Berlin, 18. März 2009
18.03.09

BUND HAT SEINE HAUSAUFGABEN GEMACHT

SASCHA RAABE UND ERICH PIPA KRITISIEREN MANGELHAFTE INFORMATIONSPOLITIK DER LANDESREGIERUNG

Raabe: „Sowohl den Bürgern als auch den zuständigen Kommunalpolitikern hier vor Ort, die ja für die Umsetzung der Investitionsmaßnahmen zuständig sind, fällt es schwer, die Programme zu trennen. Im Gespräch mit Bürgermeistern musste ich kürzlich feststellen, dass insbesondere hinsichtlich des hessischen Sonderinvestitionsprogramms viele Fragen offen sind.“
Er habe im Rahmen seiner Investitionskonferenz, zu der er kürzlich Bürgermeister und weitere Kommunalpolitiker aus dem Main-Kinzig-Kreis nach Rodenbach eingeladen hatte, das Bundesprogramm vorgestellt. Dabei sei deutlich geworden, dass noch immer viel Unklarheit darüber herrsche, was konkret mit den Landesmitteln gefördert werde und wie man in Wiesbaden die Verteilung der Mittel geplant habe. Raabe: „Da werden im Moment auch in der Presseberichterstattung oft Äpfel mit Birnen verwechselt. Grundsätzlich ist es ja begrüßenswert, dass auch das Land Hessen seinen Anteil an dringend erforderlichen und lange überfälligen Investitionen beisteuern will. Aber wir müssen in der Umsetzung schon klar trennen. Der Bund hat mit dem Konjunkturpaket Geld für Investitionen gegeben und bestimmte Vorgaben für die Verwendung gemacht. Für die Mittelvergabe sind die Länder nach Maßgabe einer Bund-Länder-Verwaltungsvereinbarung zuständig.
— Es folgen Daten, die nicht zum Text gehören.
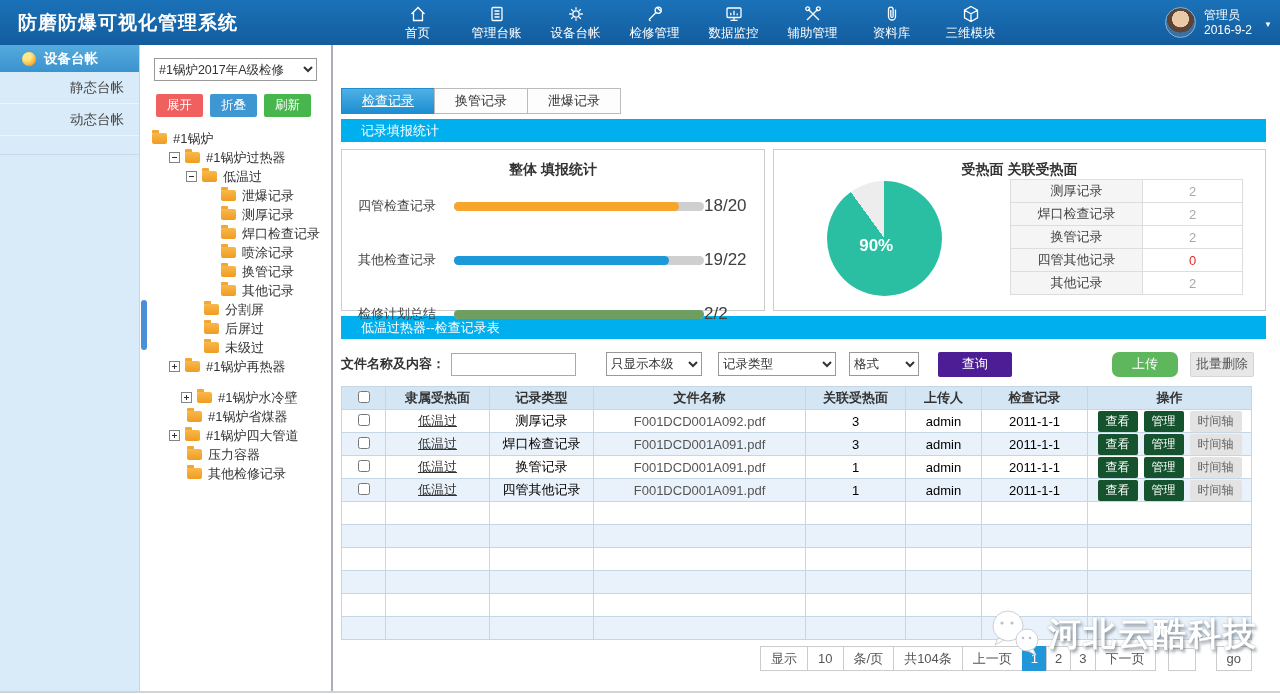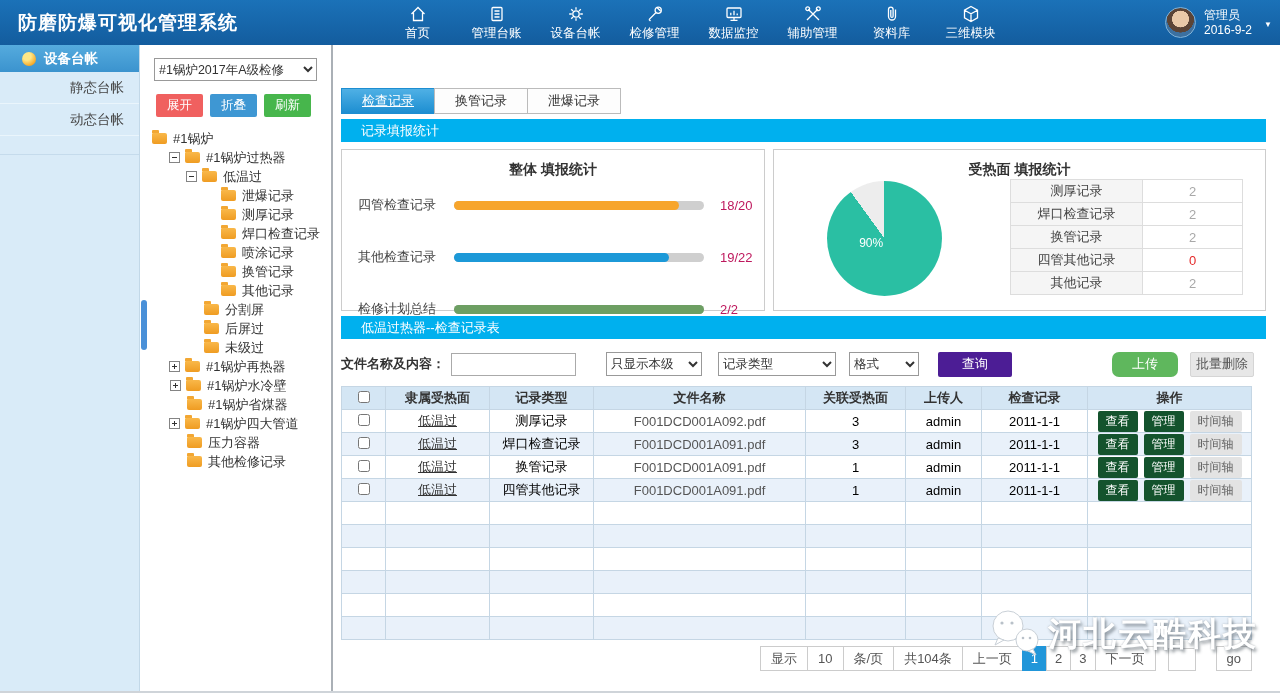"受热面 填报统计" div.panel-title { text: 填报统计 -> 关联受热面 }
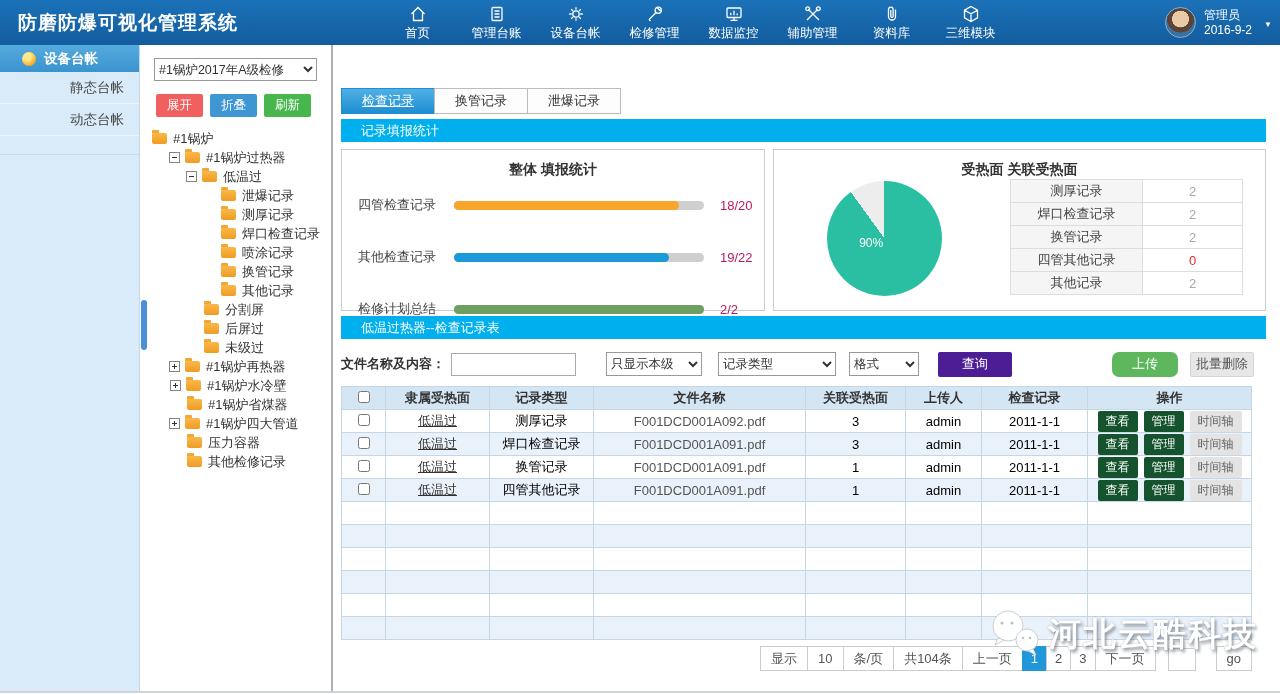"18/20" .obar-val { color: #be185d -> #404040; font-size: 13px -> 17px; margin-left: 16px -> 0 }
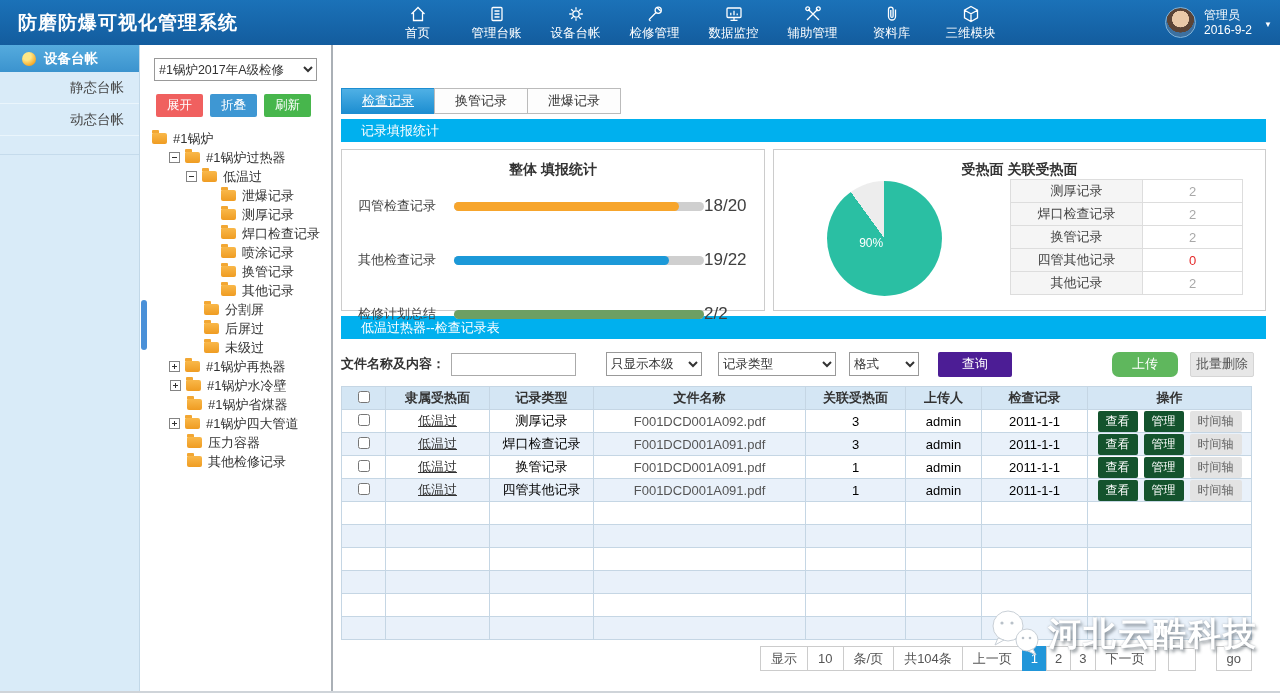"90%" .pie-label { font-size: 12px -> 17px; font-weight: normal -> bold }
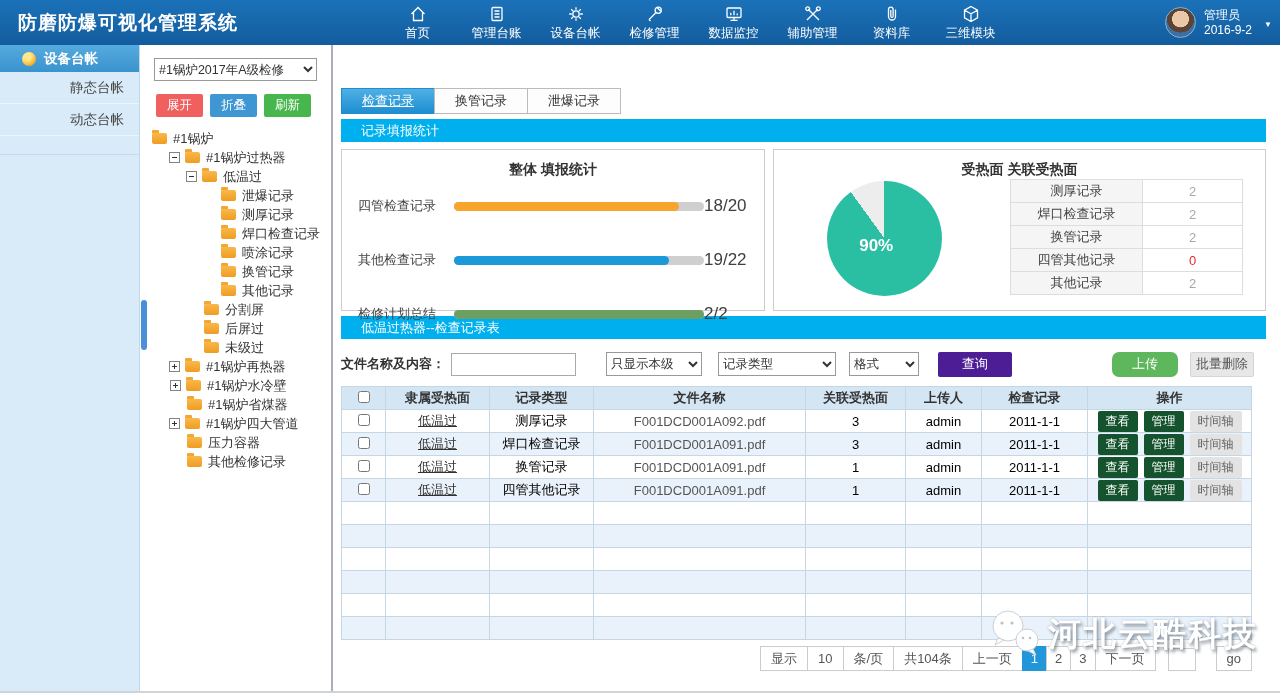"#1锅炉水冷壁" div.tree-row { margin-top: none -> 12px; padding-left: 30px -> 41px }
Im Falle Hessens hat die Landesregierung darüber hinaus noch ein eigenes Programm aufgelegt.“
Als Bundestagsabgeordneter könne er nur für das sprechen, was die Bundesseite betreffe. Wenn es auf Landesebene noch Probleme gebe, so könne er sich „diesen Schuh nicht anziehen“. Raabe reagiert damit auch auf vereinzelte Kritik an dem Experten aus dem Bundesverkehrsministerium, der während der Investitionskonferenz Fragen zum Zukunftsinvestitionsprogramm beantwortet hatte. Raabe: „Es ist völlig klar, dass er nur zum Bundes- und nicht zum Landesprogramm Stellung nehmen konnte. Ich kann nur dringend anraten, eine solche Veranstaltung auch für das hessische Programm zu machen, um endlich für Klarheit zu sorgen. Es ist schon absurd, wenn Vertreter des Bundes für die mangelhafte Informationspolitik der Landesregierung verantwortlich gemacht werden.“
Dass es von Seiten der Landesregierung Klärungsbedarf gibt findet auch Landrat Erich Pipa, bei dem jetzt viele Fragen und Wünsche der Bürgermeister aus dem Kreis auflaufen. Das Sonderinvestitionsprogramm des Landes Hessen sei am 16. Dezember 2008 angekündigt worden und hätte am 5. Februar in den Landtag eingebracht werden sollen. „Dieses Datum wurde ebenso wenig eingehalten wie die geplante Beschlussfassung am 5. März“, moniert der Landrat. Bei einem Abstimmungstermin zwischen Finanzministerium und den Spitzenverbänden sei so viel Klärungsbedarf aufgetaucht, dass eine Arbeitsgruppe dies bis zum 20. März klären soll. „Laut Finanzministerium sollen die Richtlinien an diesem Tag in Kraft treten“, berichtet Pipa. Bis dahin bestehe weiter Klärungsbedarf.